==== Information supplied
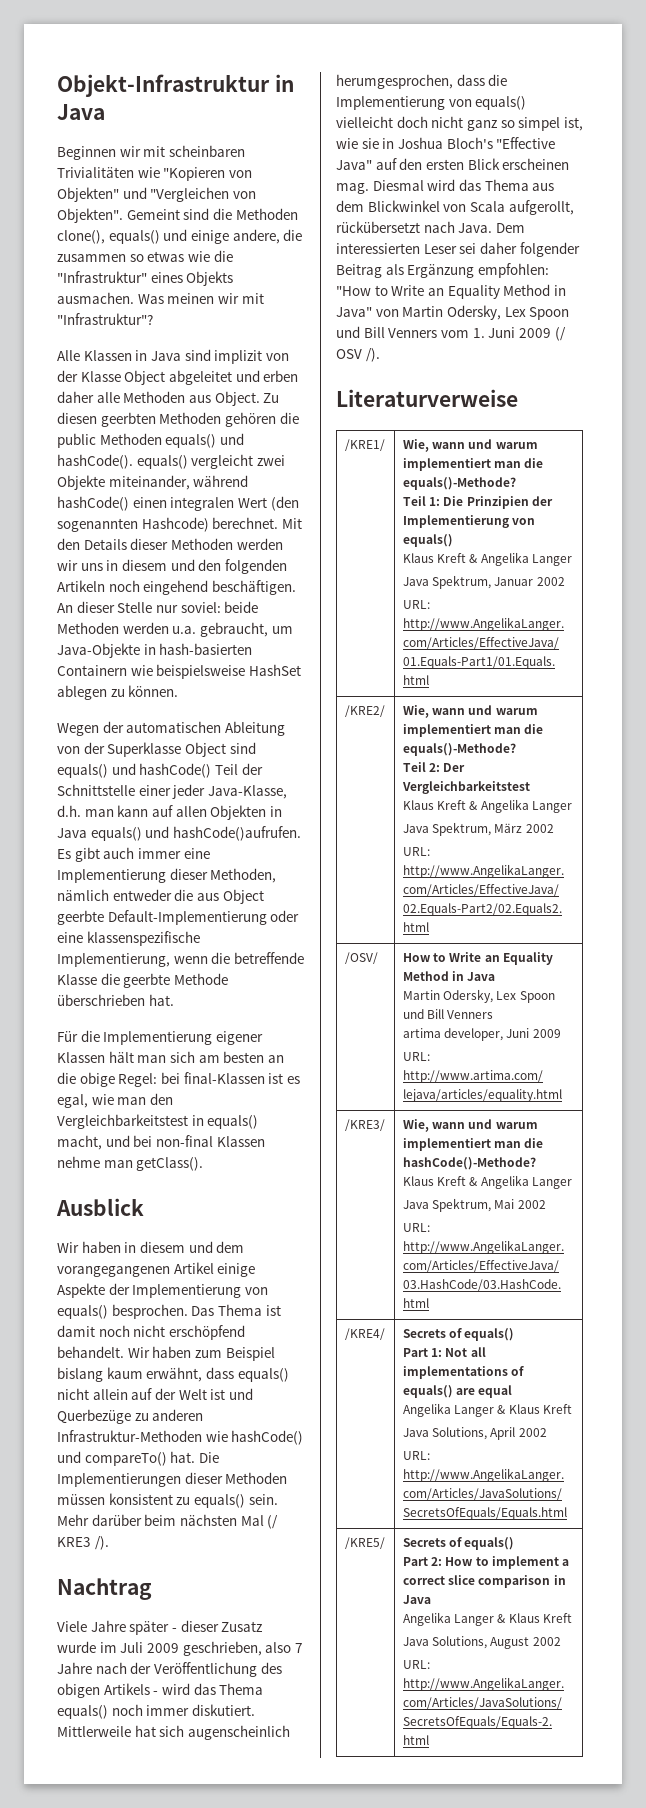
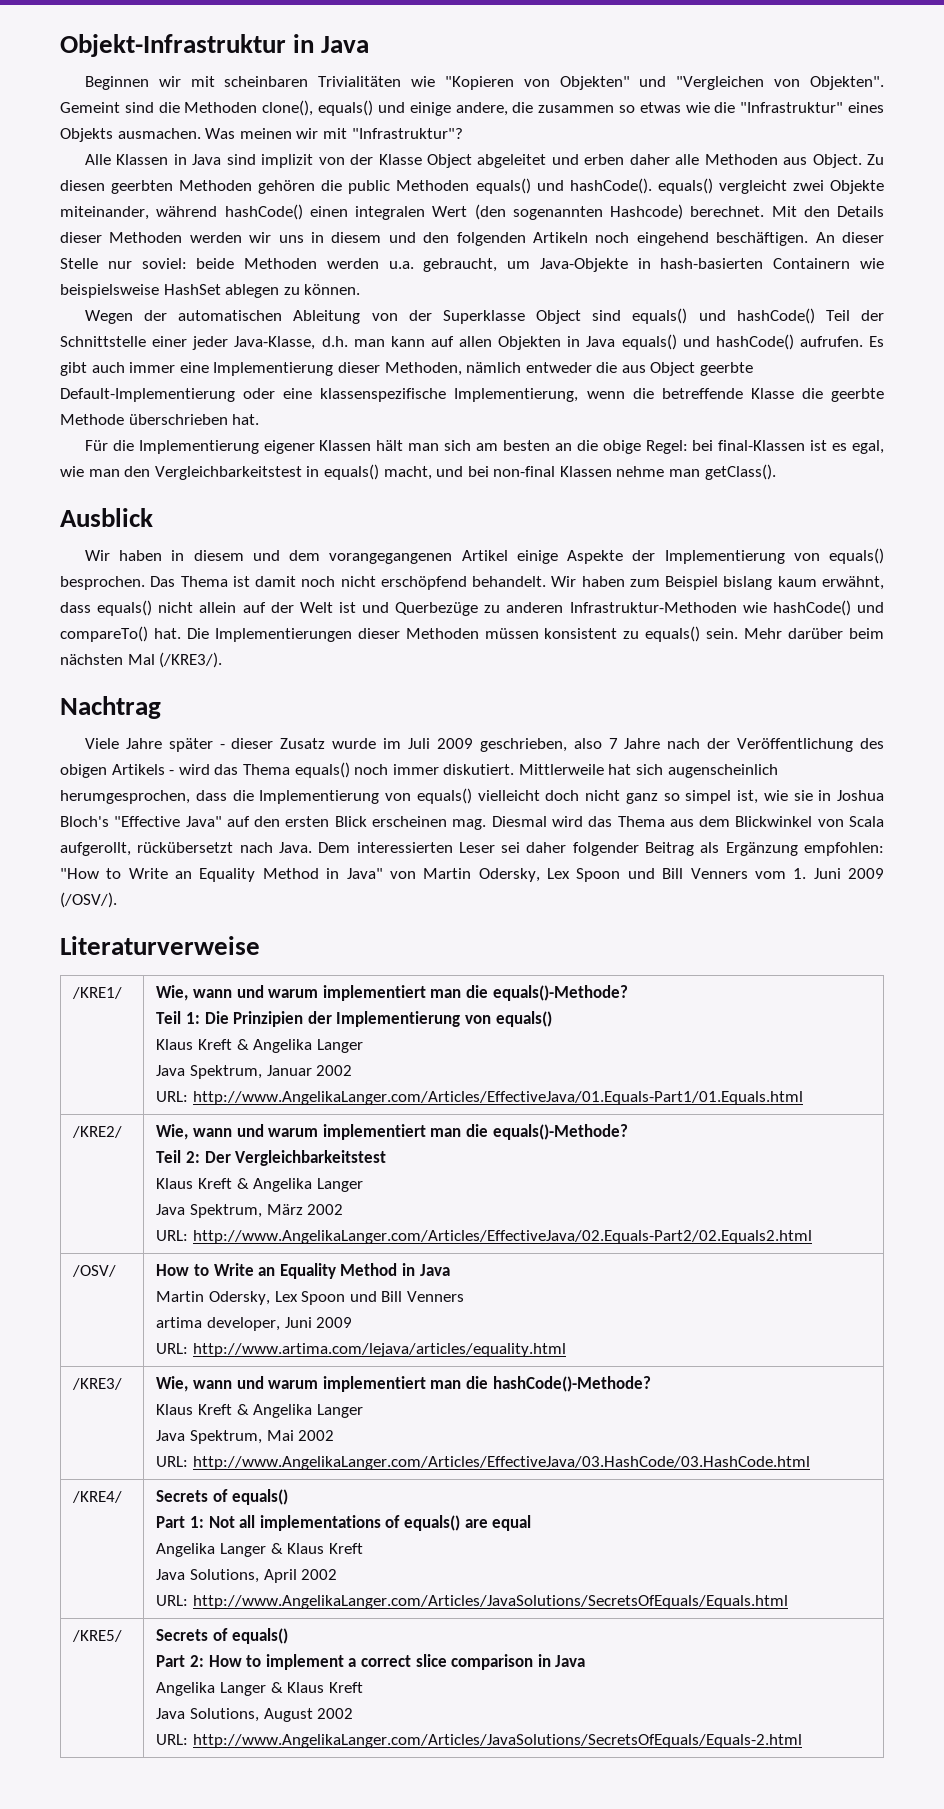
- Wegen der automatischen Ableitung von der Superklasse Object sind equals() und hashCode() Teil der Schnittstelle einer jeder Java-Klasse, d.h. man kann auf allen Objekten in Java equals() und hashCode()aufrufen.
+ Wegen der automatischen Ableitung von der Superklasse Object sind equals() und hashCode() Teil der Schnittstelle einer jeder Java-Klasse, d.h. man kann auf allen Objekten in Java equals() und hashCode() aufrufen.
- Mehr darüber beim nächsten Mal (/ KRE3 /).
+ Mehr darüber beim nächsten Mal (/KRE3/).
- Dem interessierten Leser sei daher folgender Beitrag als Ergänzung empfohlen: "How to Write an Equality Method in Java" von Martin Odersky, Lex Spoon und Bill Venners vom 1. Juni 2009 (/ OSV /).
+ Dem interessierten Leser sei daher folgender Beitrag als Ergänzung empfohlen: "How to Write an Equality Method in Java" von Martin Odersky, Lex Spoon und Bill Venners vom 1. Juni 2009 (/OSV/).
========
## [What to produce]
Print the line that contains "- Dem interessierten", then every later line of the entries above up to and including the last, all exactly as written.

## [Task solution]
- Dem interessierten Leser sei daher folgender Beitrag als Ergänzung empfohlen: "How to Write an Equality Method in Java" von Martin Odersky, Lex Spoon und Bill Venners vom 1. Juni 2009 (/ OSV /).
+ Dem interessierten Leser sei daher folgender Beitrag als Ergänzung empfohlen: "How to Write an Equality Method in Java" von Martin Odersky, Lex Spoon und Bill Venners vom 1. Juni 2009 (/OSV/).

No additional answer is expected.